→ **EXERCISE REQUIREMENTS**: Give back exactly the lines from the start of the entries below to the line holding "[532,77,572,94] 二、 -> (393, 452) none", that line included, and leave every picture out.

====================

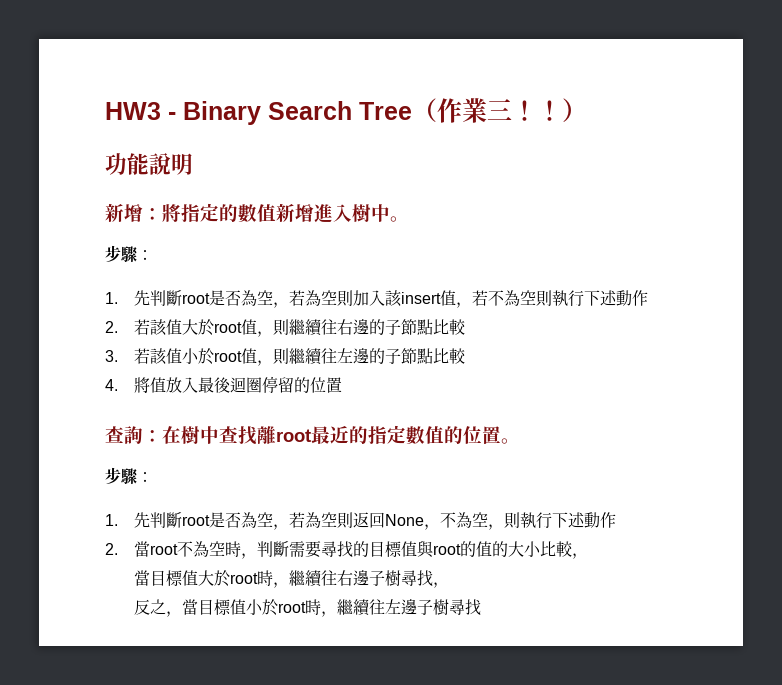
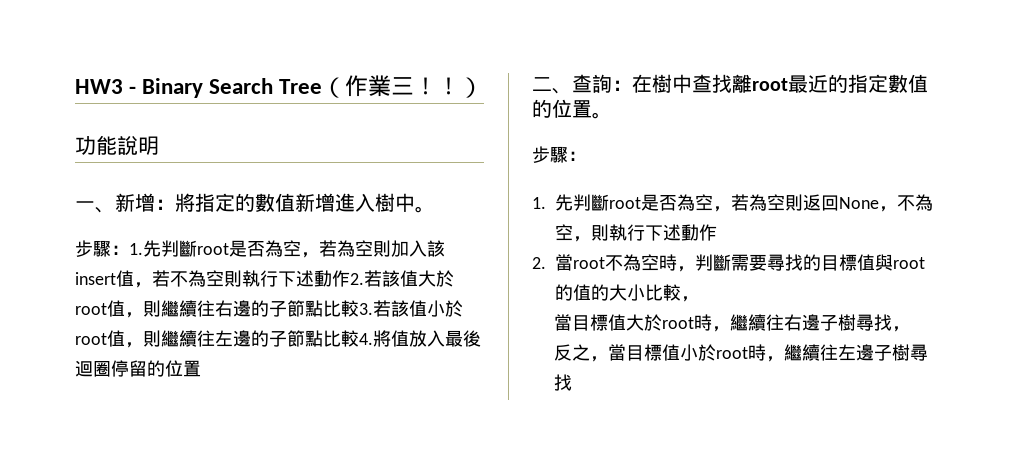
(193, 164) none -> [75,201,115,213] 一、
(153, 255) // -> (129, 250) none
(648, 298) // -> (350, 278) none
(466, 327) // -> (359, 308) none
(466, 356) // -> (359, 338) none
(342, 385) none -> [532,77,572,94] 二、

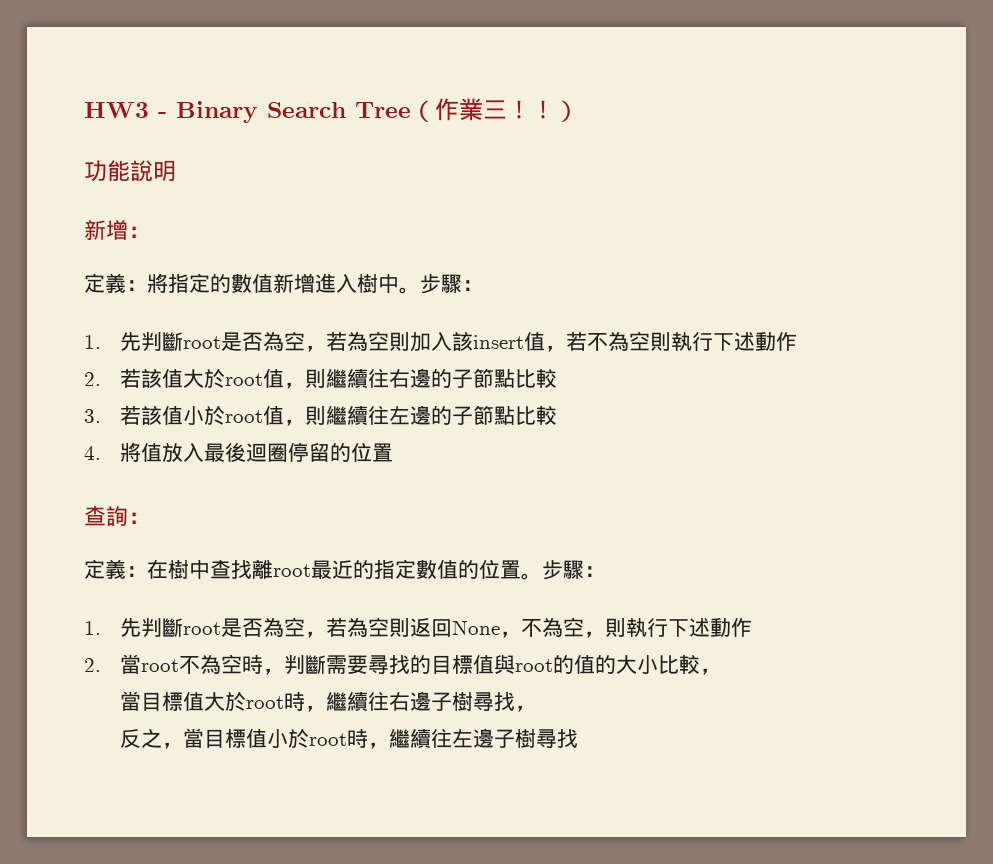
[75,201,115,213] 一、 -> (176, 171) none
(175, 204) none -> [84,273,147,293] // 定義：
[75,240,129,257] // 步驟： -> [420,273,483,294] 步驟： //
(350, 278) none -> (797, 341) //
(359, 308) none -> (557, 378) //
(359, 338) none -> (557, 415) //
[532,77,572,94] 二、 -> (393, 452) none
(632, 85) none -> [84,559,147,579] // 定義：
(612, 115) // -> (542, 576) none

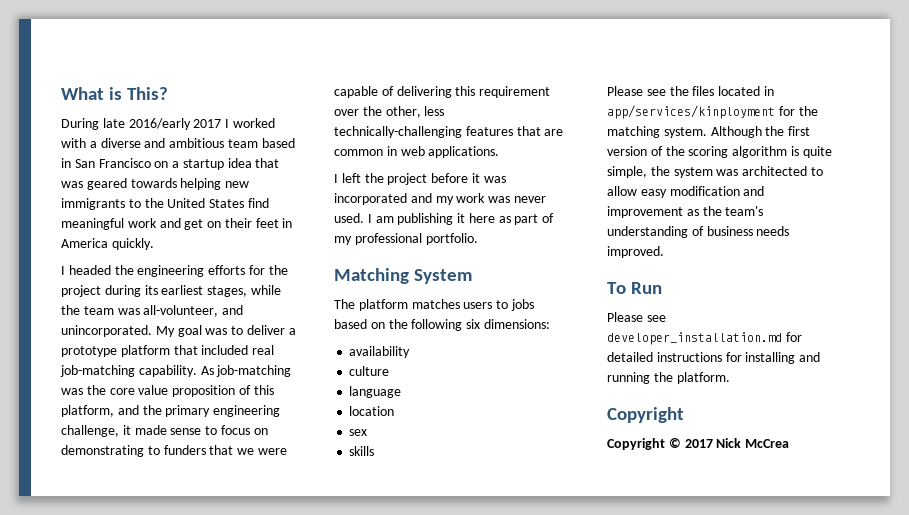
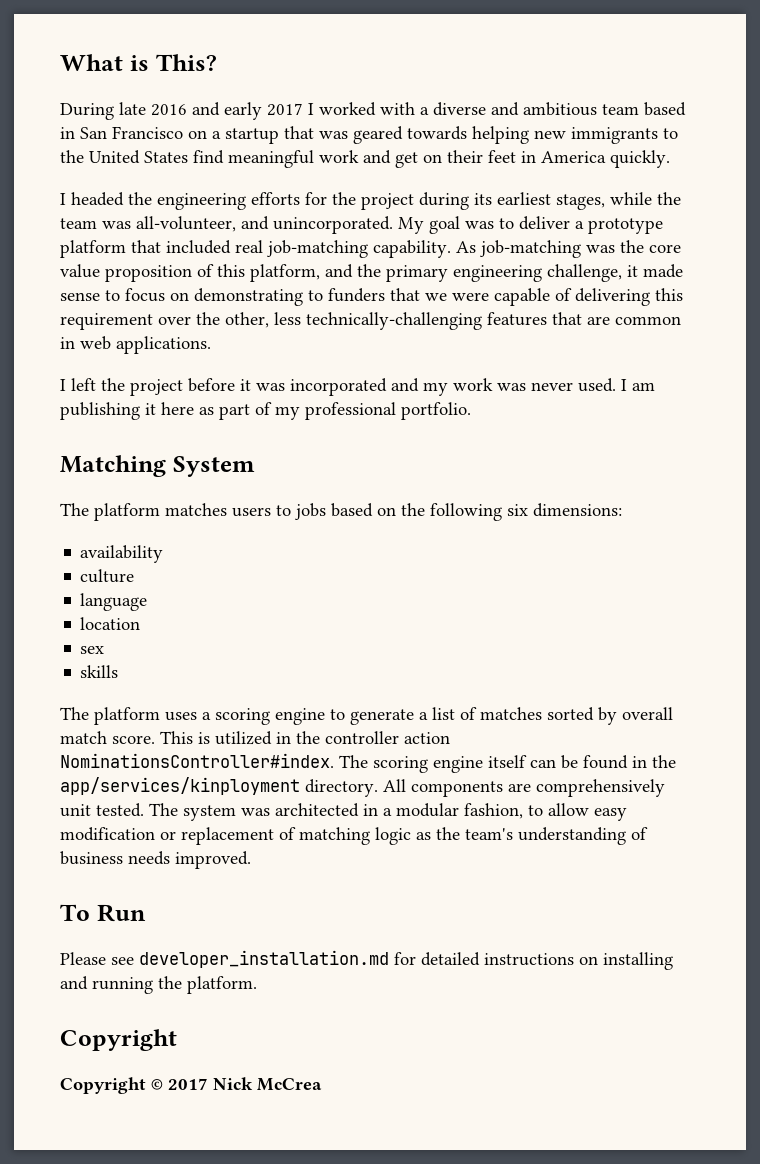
[128,118,191,130] 2016/early -> [151,102,262,120] 2016 and early
[227,158,252,168] idea -> (279, 136) none
[607,86,774,96] [607,105,818,119] [607,126,811,138] [607,146,832,158] [607,166,823,178] [607,186,765,198] [607,206,683,218] Please see the files located in app/services/kinployment for the matching system. Although the first version of the scoring algorithm is quite simple, the system was architected to allow easy modification and improvement -> [60,707,673,725] [60,731,450,745] [60,753,676,773] [60,777,665,797] [60,803,627,821] [60,827,411,845] The platform uses a scoring engine to generate a list of matches sorted by overall match score. This is utilized in the controller action NominationsController#index. The scoring engine itself can be found in the app/services/kinployment directory. All components are comprehensively unit tested. The system was architected in a modular fashion, to allow easy modification or replacement of matching logic
[725,352,742,362] for -> [579,956,598,965] on

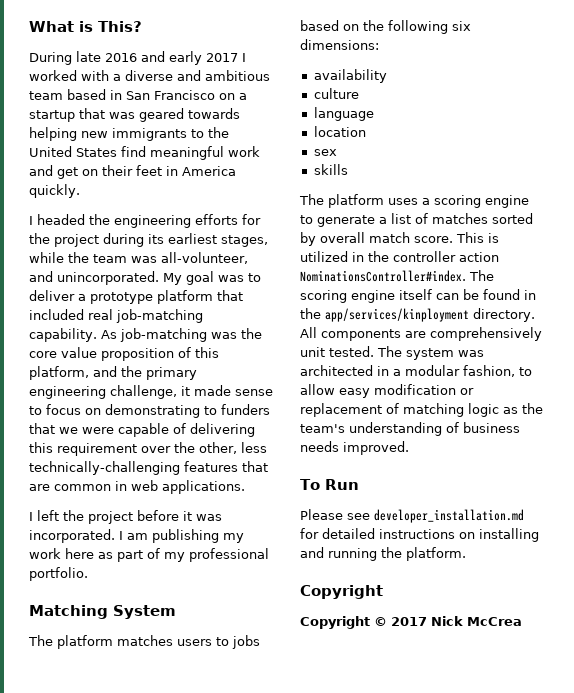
[290,378,616,396] incorporated and my work was never used. -> [29,529,115,543] incorporated.
[145,403,156,415] it -> [223,533,244,543] [29,548,61,559] my work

====================

→ **REPLY TO THE TASK**:
(193, 164) none -> [75,201,115,213] 一、
(153, 255) // -> (129, 250) none
(648, 298) // -> (350, 278) none
(466, 327) // -> (359, 308) none
(466, 356) // -> (359, 338) none
(342, 385) none -> [532,77,572,94] 二、

[75,201,115,213] 一、 -> (176, 171) none
(175, 204) none -> [84,273,147,293] // 定義：
[75,240,129,257] // 步驟： -> [420,273,483,294] 步驟： //
(350, 278) none -> (797, 341) //
(359, 308) none -> (557, 378) //
(359, 338) none -> (557, 415) //
[532,77,572,94] 二、 -> (393, 452) none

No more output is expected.